Mit der Ukrainekrise kulminierte der zwischenimperialistische Konkurrenzkampf um die Energie- und Rohstoffbasis. „Die Sanktionen gegen den russischen Imperialismus nahmen in ihrer Gesamtheit den Charakter eines weltweiten Wirtschaftskrieges an mit entsprechenden Auswirkungen auf die politische Ökonomie des imperialistischen Weltsystems“ [1].

Von dr
Jänschwalde – Energiekonzern LEAG will geltendes Recht abschaffen
Von Jan-Herm Janßen - Eigenes Werk, CC BY-SA 3.0, https://commons.wikimedia.org/w/index.php?curid=10798489

Die Beschaffung der notwendig gewordenen Ersatzlieferungen für Energie nach Europa gestaltete sich aber keineswegs problemlos.

Kohle – und Braunkohlekraftwerke werden eilig reaktiviert

Da die Situation bezüglich Gaslieferungen angespannt ist und eine Verschlechterung nicht ausgeschlossen werden kann, rief das Bundesministerium für Wirtschaft und Klimaschutz am 23. Juni die „Alarmstufe“ des Gas-Notfallplans aus. Vom Versprechen „Schritt für Schritt beenden wir das fossile Zeitalter, auch indem wir den Kohleausstieg idealerweise auf 2030 vorziehen“ wollte die Regierung von heute auf morgen nichts mehr wissen.
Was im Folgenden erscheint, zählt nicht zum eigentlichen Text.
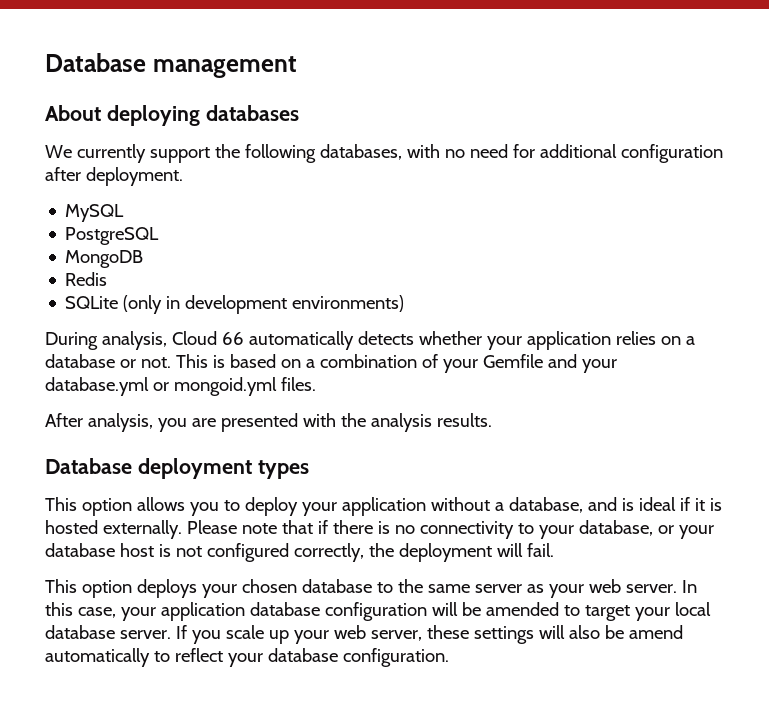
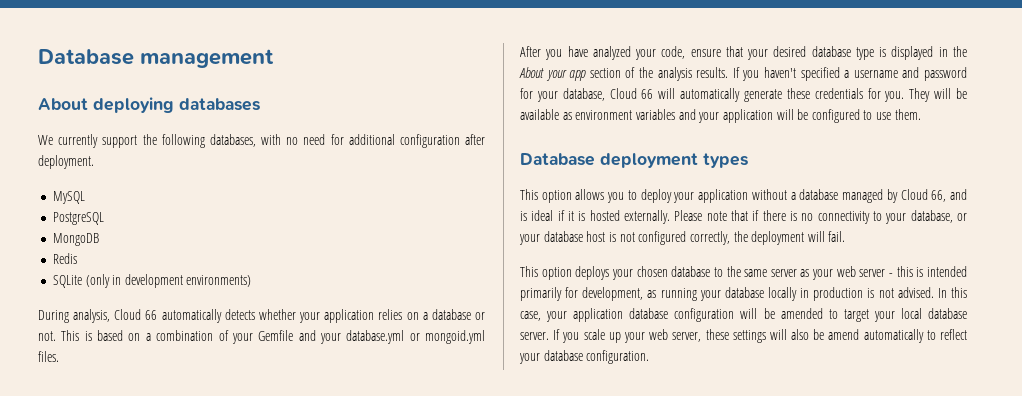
[87,413,492,432] analysis, you are presented with the analysis results. -> [545,46,967,60] [519,67,968,81] [520,88,967,102] [520,109,921,123] you have analyzed your code, ensure that your desired database type is displayed in the About your app section of the analysis results. If you haven't specified a username and password for your database, Cloud 66 will automatically generate these credentials for you. They will be available as environment variables and your application will be configured to use them.
[508,497,583,513] database, -> [799,189,947,203] database managed by Cloud 66,
[625,584,677,593] server. -> [859,266,967,277] [520,287,934,301] server - this is intended primarily for development, as running your database locally in production is not advised.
Am 8. Juli wurde das „Gesetz zur Bereithaltung von Ersatzkraftwerken zur Reduzierung des Gasverbrauchs im Stromsektor im Fall einer drohenden Gasmangellage durch Änderungen des Energiewirtschaftsgesetzes und weiterer energiewirtschaftlicher Vorschriften“ verabschiedet.

Nutzung nur zum Übergang?

Als eine Konsequenz bereitet RWE seitdem im Kraftwerk Neurath das Wiederanfahren der Blöcke A, B und C bis Oktober vor. Außerdem bleiben die Blöcke E und F im Kraftwerk Niederaußem im Betrieb statt sie, wie geplant, im September stillzulegen. LEAG will die sich in Sicherheitsbereitschaft befindenden 500 Mega-Watt-Blöcke E und F des Braunkohlekraftwerks Jänschwalde in Betrieb nehmen. Diese sollten eigentlich 2028 laut "Kohleverstromungsbeendigungsgesetz“ stillgelegt werden. Dafür hat LEAG Geld vom Staat erhalten. Ausgerechnet die dreckige Braunkohle soll jetzt als Lückenbüßer dienen. Das Wiederanfahren ist mit Investitionen, Einstellung von Personal im Kraftwerk, zum Teil auch im Tagebau verbunden.

 

Über 100 Beschäftigte werden zusätzlich gebraucht, sagte der Vorsitzende des Personalrats Maik Rolle Anfang Juli im rbb24 Inforadio, mit Bergarbeitern im Tagebau sind es insgesamt 200 mehr. Das eilige Wiederanfahren wird auf dem Rücken der bis dahin vorhandenen Belegschaft ausgetragen. Auf einmal plädieren Wissenschaftler, wie Felix Müsgens vom Lehrstuhl für Energiewirtschaft an der BTU Cottbus-Senftenberg, für die Überprüfung der Kohle-Ausstiegszenarien für die Jahre 2030 oder 2038 „ohne Denkverbote“. Kennen wir das nicht schon von der Diskussion um die Laufzeiten der AKWs? Hier geht es offensichtlich um den Ausstieg aus dem Ausstieg.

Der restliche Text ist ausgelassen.